Makeup man Jack Pierce leads a veiled Boris Karloff around the lot during the simmering summer of 1931. They might be reporting for work, long shadows suggesting a morning sun.
The story goes that Karloff, in full monster getup, had once left the hot soundstage for a cooling walkabout only to bump into a studio secretary, causing her to faint dead away. The incident spurred a memo from Universal Headquarters ordering the actor indoors, to eat alone and to be kept under wraps, literally, when moving around. Secretaries, especially pregnant ones, would thus be spared a nasty fright.

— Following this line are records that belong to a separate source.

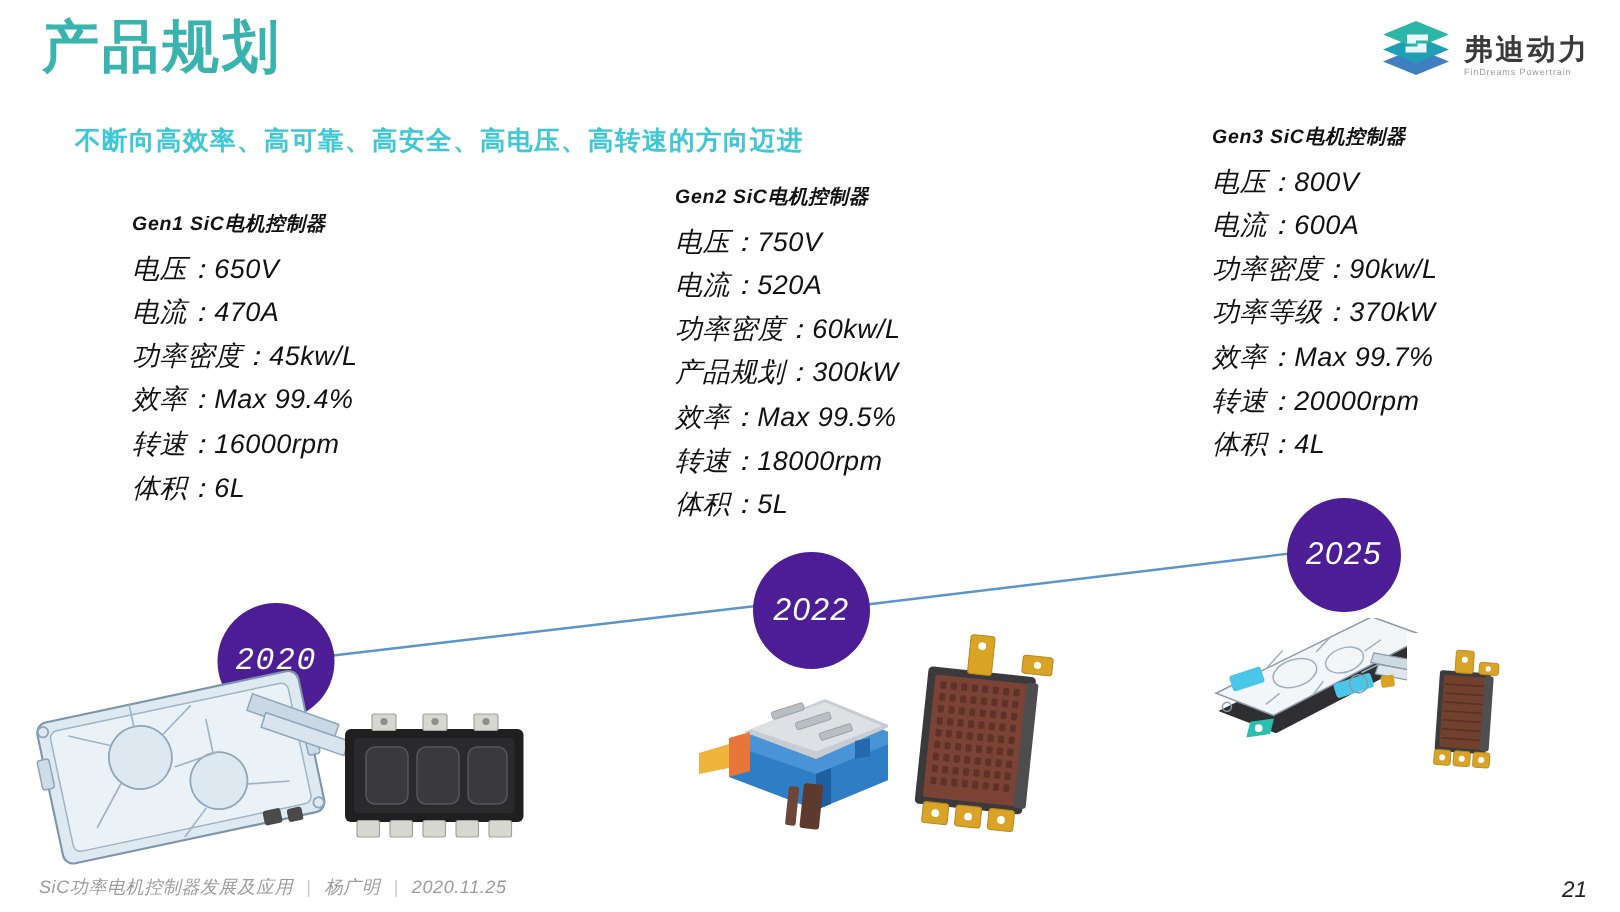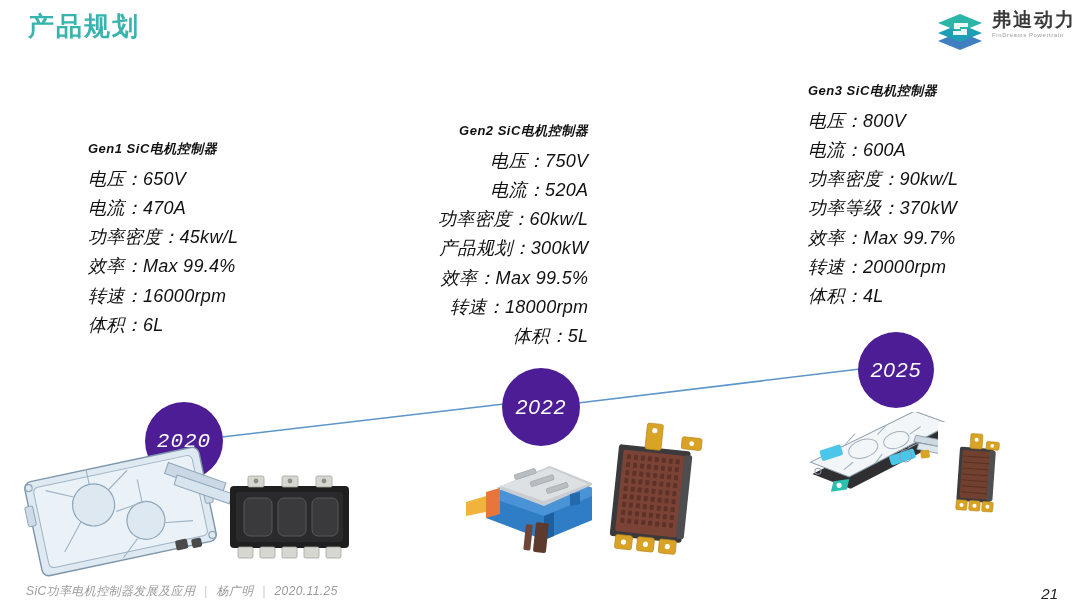--- a/index.html
+++ b/index.html
@@ -8,53 +8,53 @@
     background:#ffffff;
     font-family:"Liberation Sans","DejaVu Sans",sans-serif;
     overflow:hidden;
     position:relative;
   }
   .slide{position:relative;width:1080px;height:608px;background:#fff;overflow:hidden;}
 
   
   .title{
     position:absolute;left:28px;top:12px;
-    font-size:26px;font-weight:700;
+    font-size:38px;font-weight:700;
     color:#39b3ae;
     letter-spacing:2px;
     line-height:1.1;
     white-space:nowrap;
   }
   .subtitle{
     position:absolute;left:50px;top:82px;
     font-size:17px;font-weight:700;
     color:#3ec7d4;
     letter-spacing:1px;
     white-space:nowrap;
   }
 
   
-  .logo{position:absolute;right:4px;top:10px;display:flex;align-items:flex-start;gap:8px;}
+  .logo{position:absolute;right:20px;top:10px;display:flex;align-items:flex-end;gap:8px;}
   .logo-mark{width:48px;height:42px;position:relative;}
   .logo-text-wrap{display:flex;flex-direction:column;line-height:1;}
   .logo-cn{font-size:19px;font-weight:700;color:#3a3a3a;letter-spacing:2px;white-space:nowrap;}
   .logo-en{font-size:6px;color:#9a9a9a;letter-spacing:.6px;margin-top:3px;white-space:nowrap;}
 
   
   .spec{position:absolute;white-space:nowrap;color:#111;}
   .spec .head{
     font-size:13px;font-style:italic;font-weight:600;
     margin-bottom:7px;letter-spacing:.5px;
   }
   .spec .line{
     font-size:18px;font-style:italic;
     line-height:1.62;letter-spacing:.3px;
   }
   #spec-gen1{left:88px;top:140px;}
-  #spec-gen2{left:438px;top:122px;text-align:right;}
+  #spec-gen2{left:450px;top:122px;}
   #spec-gen3{left:808px;top:82px;}
   .year-circle{
     position:absolute;border-radius:50%;
     background:#4c1d95;
     display:flex;align-items:center;justify-content:center;
     color:#ffffff;font-size:21px;font-style:italic;
     letter-spacing:1px;
   }
   #year-2020{left:145px;top:402px;width:78px;height:78px;font-family:Liberation Mono, monospace;}
   #year-2022{left:502px;top:368px;width:78px;height:78px;}
@@ -74,20 +74,21 @@
     position:absolute;right:22px;bottom:6px;
     font-size:15px;color:#222;font-style:italic;font-weight:500;
   }
 </style>
 </head>
 <body>
 
 <div class="slide">
 
   <div class="title">产品规划</div>
+  <div class="subtitle">不断向高效率、高可靠、高安全、高电压、高转速的方向迈进</div>
 
   <div class="logo">
     <div class="logo-mark">
       <svg width="48" height="42" viewBox="0 0 48 42">
         <polygon points="24,22 46,31 24,40 2,31" fill="#3f7fc0"></polygon>
         <polygon points="24,14 46,23 24,32 2,23" fill="#1f9fb5"></polygon>
         <polygon points="24,4 46,13 24,22 2,13" fill="#2bb6a8"></polygon>
         <path d="M18 13 L32 13 L32 17 L24 17 L24 19 L31 19 L31 25 L17 25 L17 21 L25 21 L25 19 L18 19 Z" fill="#ffffff" opacity="0.9"></path>
       </svg>
     </div>

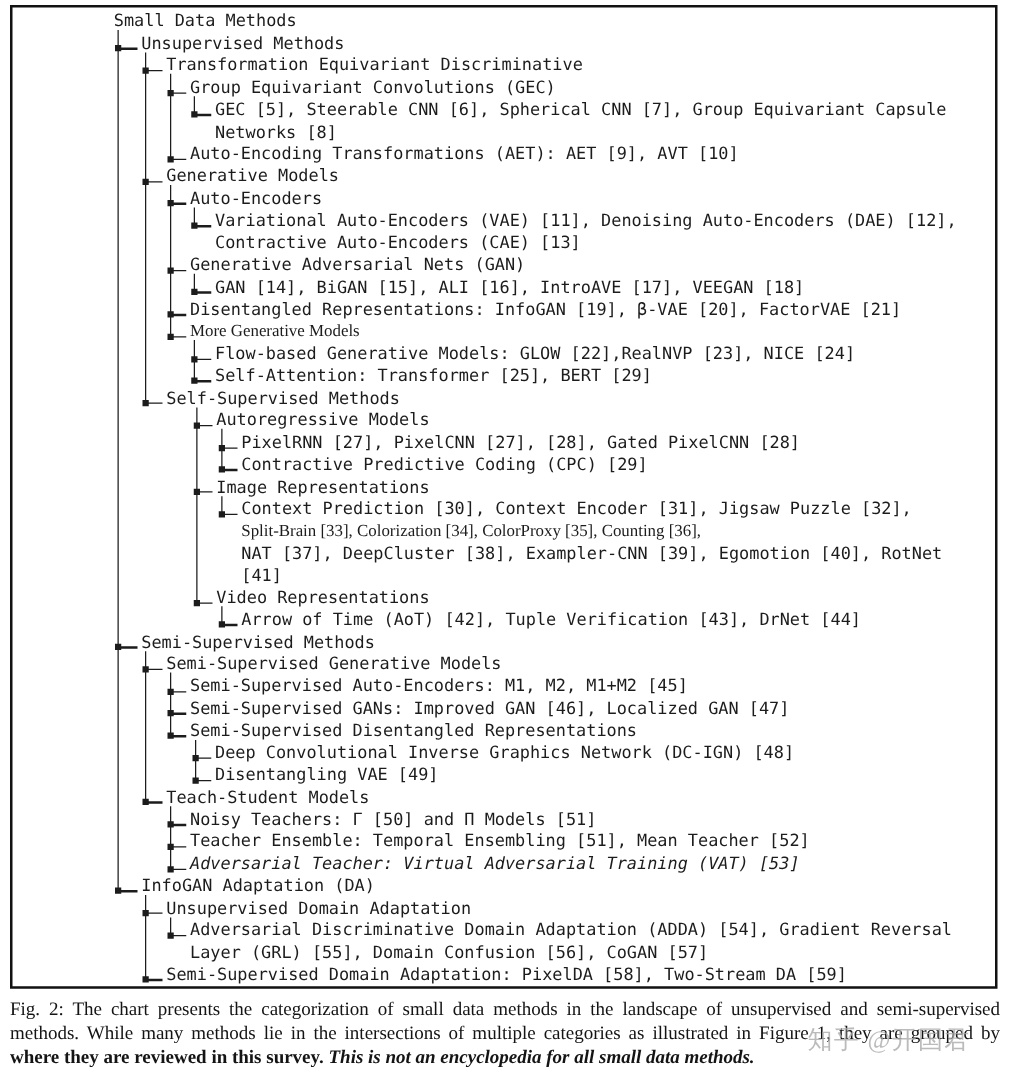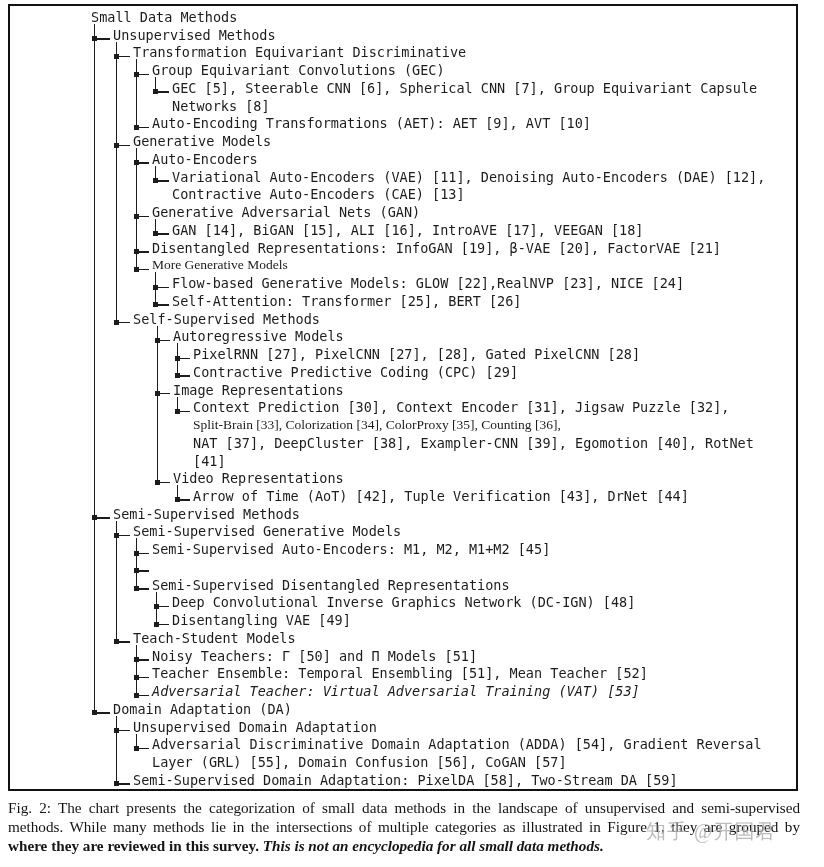--- a/index.html
+++ b/index.html
@@ -60,21 +60,21 @@
       <div class="sq" style="left: 128px; top: 231.38px;"></div>
       <div class="tree-row" style="left: 127px; top: 240.62px;">Disentangled Representations: InfoGAN [19], β-VAE [20], FactorVAE [21]</div>
       <div class="hline" style="left: 111px; top: 251.12px; width: 13px;"></div>
       <div class="sq" style="left: 109px; top: 249.12px;"></div>
       <div class="tree-row" style="left: 127px; top: 258.36px; font-family: Liberation Serif, serif;">More Generative Models</div>
       <div class="hline" style="left: 111px; top: 268.86px; width: 13px;"></div>
       <div class="sq" style="left: 109px; top: 266.86px;"></div>
       <div class="tree-row" style="left: 147px; top: 276.1px;">Flow-based Generative Models: GLOW [22],RealNVP [23], NICE [24]</div>
       <div class="hline" style="left: 130px; top: 286.6px; width: 14px;"></div>
       <div class="sq" style="left: 128px; top: 284.6px;"></div>
-      <div class="tree-row" style="left: 147px; top: 293.84px;">Self-Attention: Transformer [25], BERT [26]</div>
+      <div class="tree-row" style="left: 147px; top: 293.84px;">Self-Attention: Transformer [25], BERT [29]</div>
       <div class="hline" style="left: 130px; top: 304.34px; width: 14px;"></div>
       <div class="sq" style="left: 128px; top: 302.34px;"></div>
       <div class="tree-row" style="left: 108px; top: 311.58px;">Self-Supervised Methods</div>
       <div class="hline" style="left: 91px; top: 322.08px; width: 14px;"></div>
       <div class="sq" style="left: 89px; top: 320.08px;"></div>
       <div class="tree-row" style="left: 148px; top: 329.32px;">Autoregressive Models</div>
       <div class="hline" style="left: 132px; top: 339.82px; width: 13px;"></div>
       <div class="sq" style="left: 130px; top: 337.82px;"></div>
       <div class="tree-row" style="left: 168px; top: 347.06px;">PixelRNN [27], PixelCNN [27], [28], Gated PixelCNN [28]</div>
       <div class="hline" style="left: 152px; top: 357.56px; width: 13px;"></div>
@@ -99,20 +99,21 @@
       <div class="sq" style="left: 150px; top: 497.48px;"></div>
       <div class="tree-row" style="left: 88px; top: 506.72px;">Semi-Supervised Methods</div>
       <div class="hline" style="left: 69px; top: 517.22px; width: 16px;"></div>
       <div class="sq" style="left: 67px; top: 515.22px;"></div>
       <div class="tree-row" style="left: 108px; top: 524.46px;">Semi-Supervised Generative Models</div>
       <div class="hline" style="left: 91px; top: 534.96px; width: 14px;"></div>
       <div class="sq" style="left: 89px; top: 532.96px;"></div>
       <div class="tree-row" style="left: 127px; top: 542.2px;">Semi-Supervised Auto-Encoders: M1, M2, M1+M2 [45]</div>
       <div class="hline" style="left: 111px; top: 552.7px; width: 13px;"></div>
       <div class="sq" style="left: 109px; top: 550.7px;"></div>
+      <div class="tree-row" style="left: 127px; top: 559.94px;">Semi-Supervised GANs: Improved GAN [46], Localized GAN [47]</div>
       <div class="hline" style="left: 111px; top: 570.44px; width: 13px;"></div>
       <div class="sq" style="left: 109px; top: 568.44px;"></div>
       <div class="tree-row" style="left: 127px; top: 577.68px;">Semi-Supervised Disentangled Representations</div>
       <div class="hline" style="left: 111px; top: 588.18px; width: 13px;"></div>
       <div class="sq" style="left: 109px; top: 586.18px;"></div>
       <div class="tree-row" style="left: 147px; top: 595.42px;">Deep Convolutional Inverse Graphics Network (DC-IGN) [48]</div>
       <div class="hline" style="left: 131px; top: 605.92px; width: 13px;"></div>
       <div class="sq" style="left: 129px; top: 603.92px;"></div>
       <div class="tree-row" style="left: 147px; top: 613.16px;">Disentangling VAE [49]</div>
       <div class="hline" style="left: 131px; top: 623.66px; width: 13px;"></div>
@@ -122,21 +123,21 @@
       <div class="sq" style="left: 89px; top: 639.4px;"></div>
       <div class="tree-row" style="left: 127px; top: 648.64px;">Noisy Teachers: Γ [50] and Π Models [51]</div>
       <div class="hline" style="left: 111px; top: 659.14px; width: 13px;"></div>
       <div class="sq" style="left: 109px; top: 657.14px;"></div>
       <div class="tree-row" style="left: 127px; top: 666.38px;">Teacher Ensemble: Temporal Ensembling [51], Mean Teacher [52]</div>
       <div class="hline" style="left: 111px; top: 676.88px; width: 13px;"></div>
       <div class="sq" style="left: 109px; top: 674.88px;"></div>
       <div class="tree-row" style="left: 127px; top: 684.12px; font-style: italic;">Adversarial Teacher: Virtual Adversarial Training (VAT) [53]</div>
       <div class="hline" style="left: 111px; top: 694.62px; width: 13px;"></div>
       <div class="sq" style="left: 109px; top: 692.62px;"></div>
-      <div class="tree-row" style="left: 88px; top: 701.86px;">Domain Adaptation (DA)</div>
+      <div class="tree-row" style="left: 88px; top: 701.86px;">InfoGAN Adaptation (DA)</div>
       <div class="hline" style="left: 69px; top: 712.36px; width: 16px;"></div>
       <div class="sq" style="left: 67px; top: 710.36px;"></div>
       <div class="tree-row" style="left: 108px; top: 719.6px;">Unsupervised Domain Adaptation</div>
       <div class="hline" style="left: 91px; top: 730.1px; width: 14px;"></div>
       <div class="sq" style="left: 89px; top: 728.1px;"></div>
       <div class="tree-row" style="left: 127px; top: 737.34px;">Adversarial Discriminative Domain Adaptation (ADDA) [54], Gradient Reversal</div>
       <div class="hline" style="left: 111px; top: 747.84px; width: 13px;"></div>
       <div class="sq" style="left: 109px; top: 745.84px;"></div>
       <div class="tree-row" style="left: 127px; top: 755.08px;">Layer (GRL) [55], Domain Confusion [56], CoGAN [57]</div>
       <div class="tree-row" style="left: 108px; top: 772.82px;">Semi-Supervised Domain Adaptation: PixelDA [58], Two-Stream DA [59]</div>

It could have happened, of course, but it sounds like typical Publicity Department hogwash. The story did, in fact, “leak” to newspapers. Early publicity for the film played up The Monster’s extreme appearance — what will it look like? — and tales were circulated about the makeup inflicted on Karloff, bad enough in reality, but played up to ridiculous proportions by public relation flacks to include torturous and utterly unnecessary additions such as a metal spine and stiff leg struts.
Karloff went along good-naturedly with requisite studio ballyhoo, and Jack Pierce was always game for striking a makeup man’s pose, holding a grease pencil up to someone’s eyelid or “fixing a scar” on a monster’s hand for the benefit of a studio photographer.
Here, the two men, in most likelihood, are playing along with an elaborate PR gag. There’s a second shot, the men having switched position, that looks staged.
Regardless, the picture of Karloff with features hidden — reports specified a blue veil — with accomplice Jack Pierce is one of the most unusual photographs from a very unusual film set.